__WHAT THE EXERCISE ASKS__
When a line in the entries below contains the word "DELAYEDDAYS", copy that line.

__DATA TO USE__
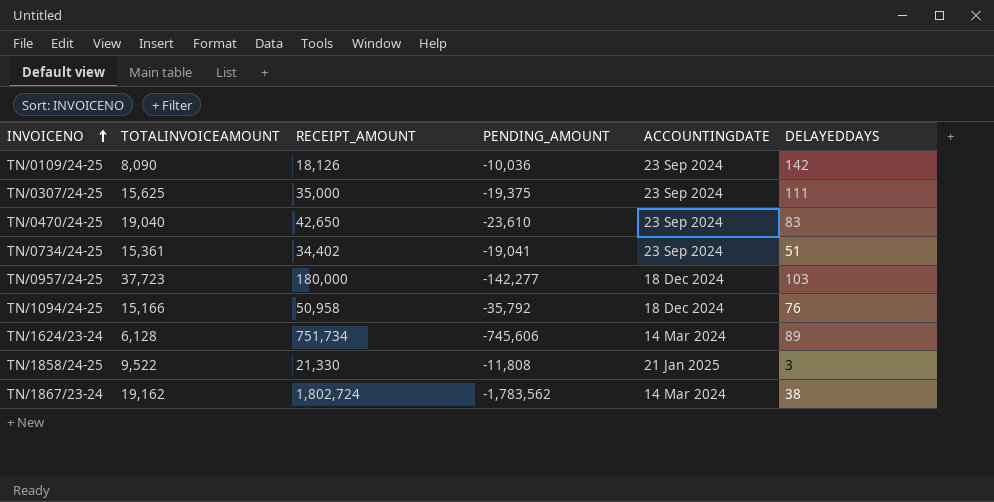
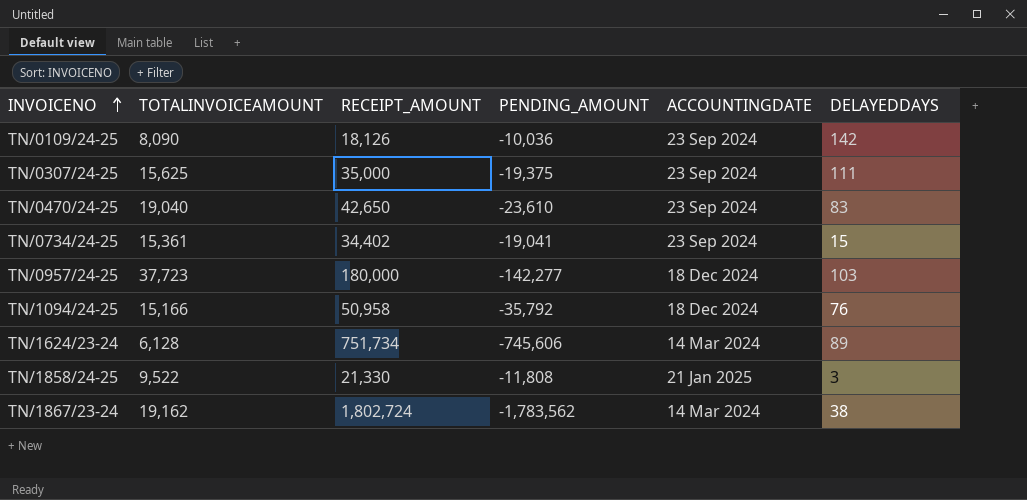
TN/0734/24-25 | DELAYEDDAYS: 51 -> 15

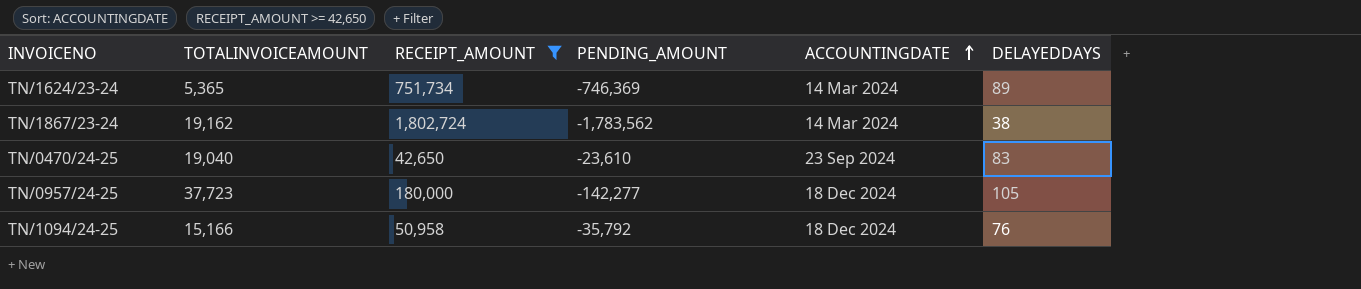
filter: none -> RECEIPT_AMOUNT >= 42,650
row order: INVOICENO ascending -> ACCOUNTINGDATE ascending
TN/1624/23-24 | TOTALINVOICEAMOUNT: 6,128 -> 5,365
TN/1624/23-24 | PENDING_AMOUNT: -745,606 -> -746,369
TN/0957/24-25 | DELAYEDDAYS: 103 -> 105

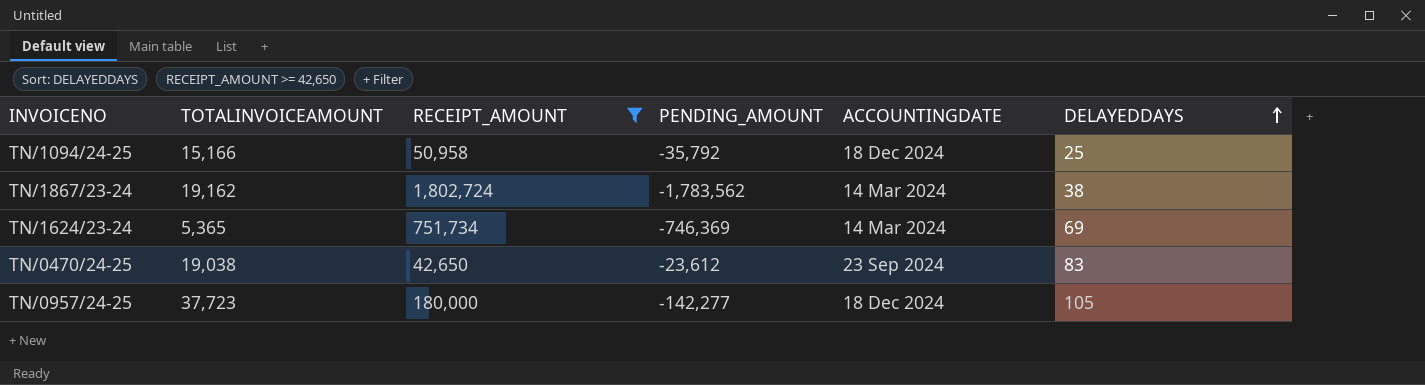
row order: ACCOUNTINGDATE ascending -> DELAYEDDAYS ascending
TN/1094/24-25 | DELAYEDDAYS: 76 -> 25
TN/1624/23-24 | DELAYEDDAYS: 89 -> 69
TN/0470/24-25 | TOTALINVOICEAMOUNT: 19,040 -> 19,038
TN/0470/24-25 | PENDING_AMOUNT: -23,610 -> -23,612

__RESPONSE TO THE EXERCISE__
TN/0734/24-25 | DELAYEDDAYS: 51 -> 15
TN/0957/24-25 | DELAYEDDAYS: 103 -> 105
row order: ACCOUNTINGDATE ascending -> DELAYEDDAYS ascending
TN/1094/24-25 | DELAYEDDAYS: 76 -> 25
TN/1624/23-24 | DELAYEDDAYS: 89 -> 69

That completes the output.